Seeing a hippie girl get free money by panhandling David decides that's the way to be cool, and after eyeing a suede vest in the department store he now knows how to earn the money.
- a case of mistaken identity while cleaning houses
So what would happen if you worked cleaning houses and a customer mistook your company for an erotic housecleaning service?"The End of the Affair"
- Sedaris and Hugh's different reactions to a love story
This story had one of the funniest lines. David is explaining that his sister is one to talk through a whole movie and at times the following may happen; While watching an actor spread mayonnaise on a chicken sandwich she would lean over and say, "One time I was doing that and the knife slipped and landed in the toilet." Leaving David wondering, who would make a chicken sandwich in the bathroom?
"Repeat After Me"
- Sedaris's visit to his sister Lisa, and his family's feelings about being the subject of his essays
I always wondered what his family thought about being the subject of his stories and in this story we find out and at the end left with a little tender moment where David apologizes, not directly but through a parrot."Six to Eight Black Men"

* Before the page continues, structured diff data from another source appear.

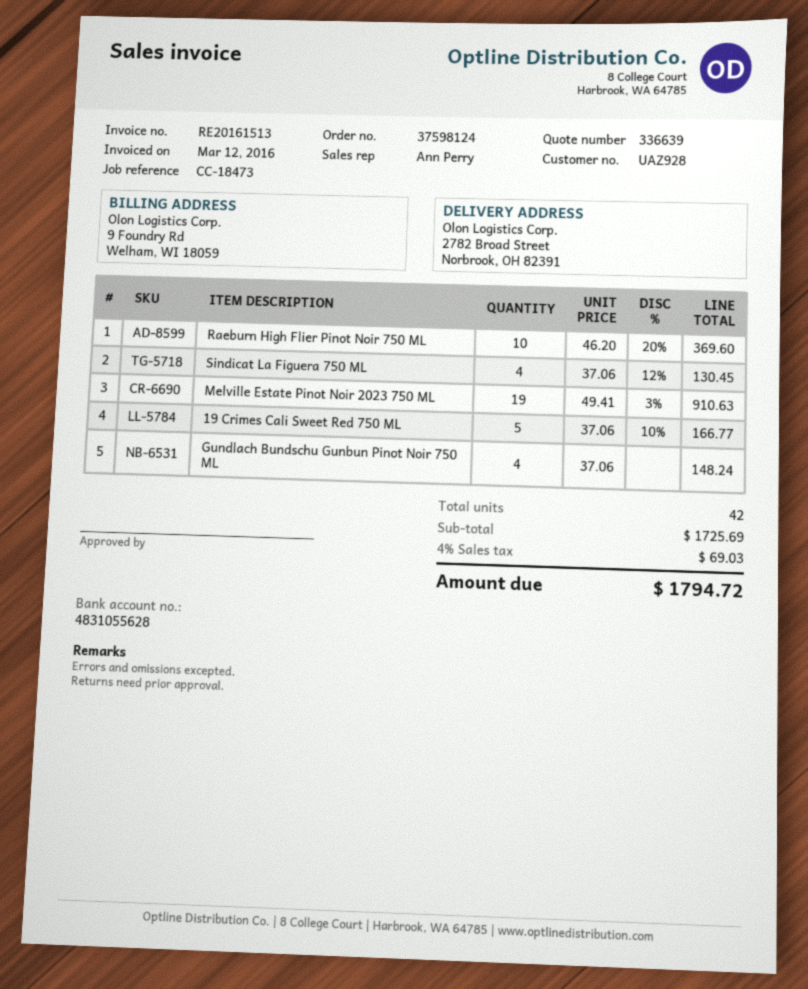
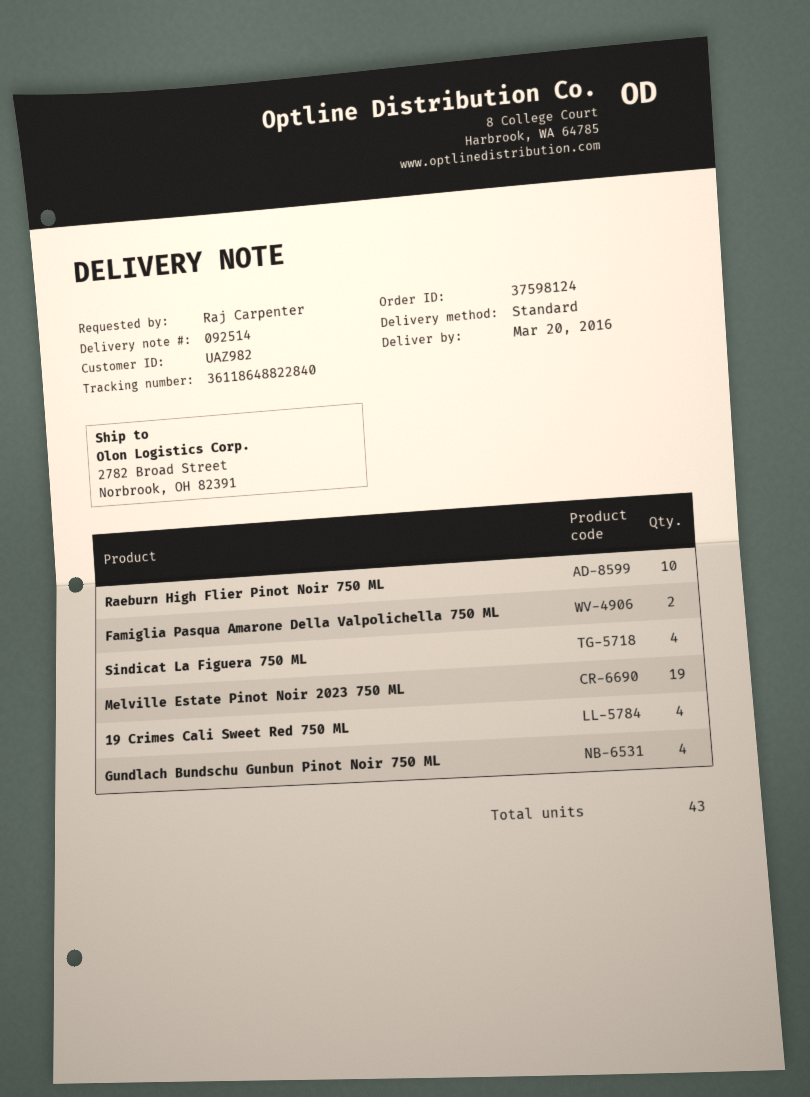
customer number: UAZ928 -> UAZ982
19 Crimes Cali Sweet Red 750 ML: 5 -> 4
Famiglia Pasqua Amarone Della Valpolichella 750 ML: none -> 2
total quantity: 42 -> 43

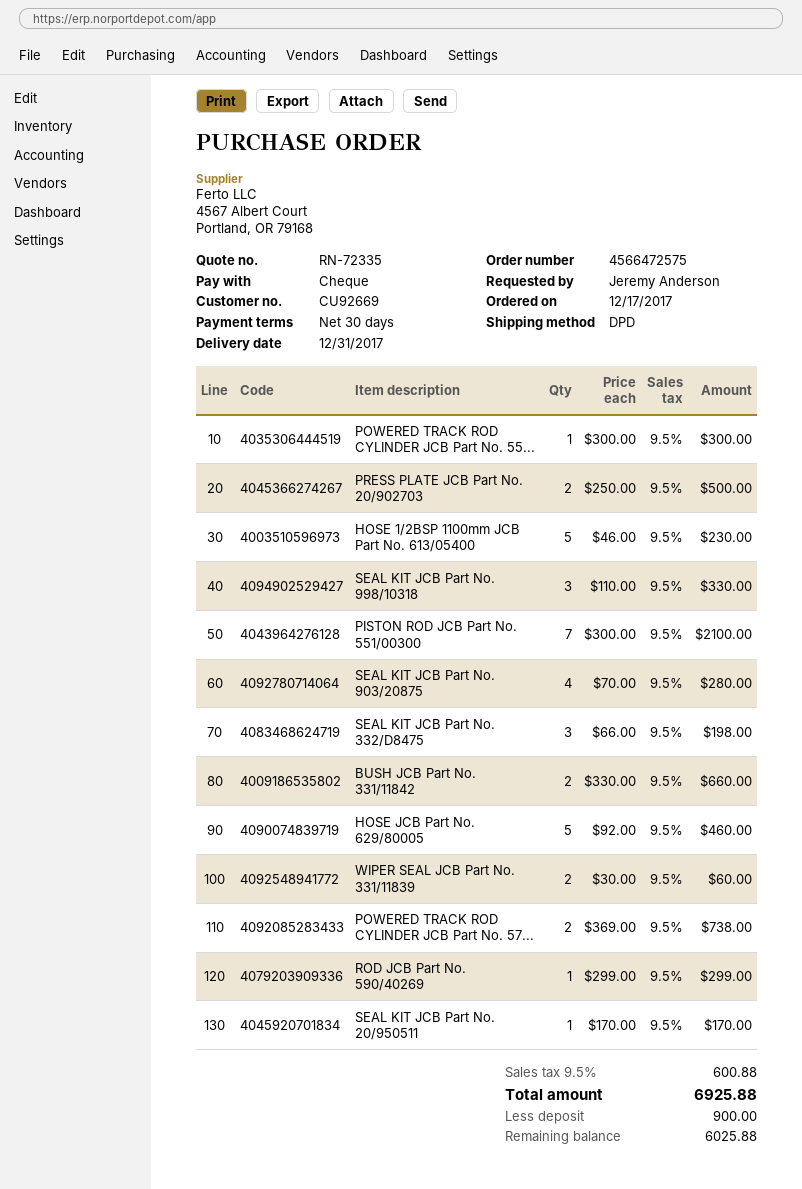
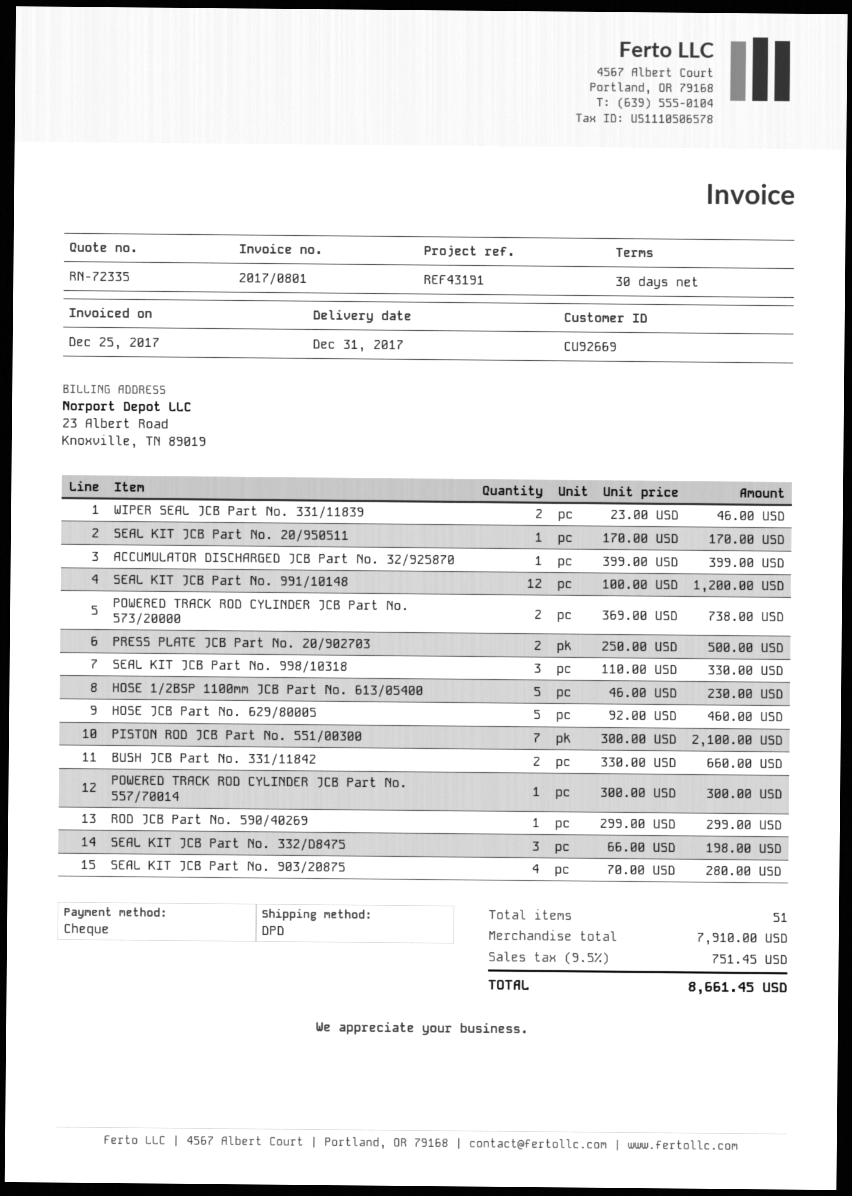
WIPER SEAL JCB Part No. 331/11839: 2 x 30.00 = 60.00 -> 2 x 23.00 = 46.00
ACCUMULATOR DISCHARGED JCB Part No. 32/925870: none -> 1 x 399.00 = 399.00
SEAL KIT JCB Part No. 991/10148: none -> 12 x 100.00 = 1200.00
tax: 9.5% = 600.88 -> 9.5% = 751.45
total: 6925.88 -> 8661.45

- thoughts about the traditional Dutch Christmas story, among other cultural oddities
This has got to be one of the funniest stories in the book. David likes to compare different cultures and this comparison of the Dutch Christmas and that St. Nicholas doesn't have 8 tiny reindeer but 6 to 8 black men accompanying him is some great laughs.
"Nuit of the Living Dead"
- a late night encounter at home in rural France
In this story David points out how the mundane things in life can be viewed by the average person much different than what is actually going on. The story starts with David drowning a mouse in a bucket when some lost tourists stop by to ask for directions. Many hilarious details in this one.
And those are just the highlights. I would highly recommend the audiobook on this one because hearing the words read by the author makes them that much more hilarious.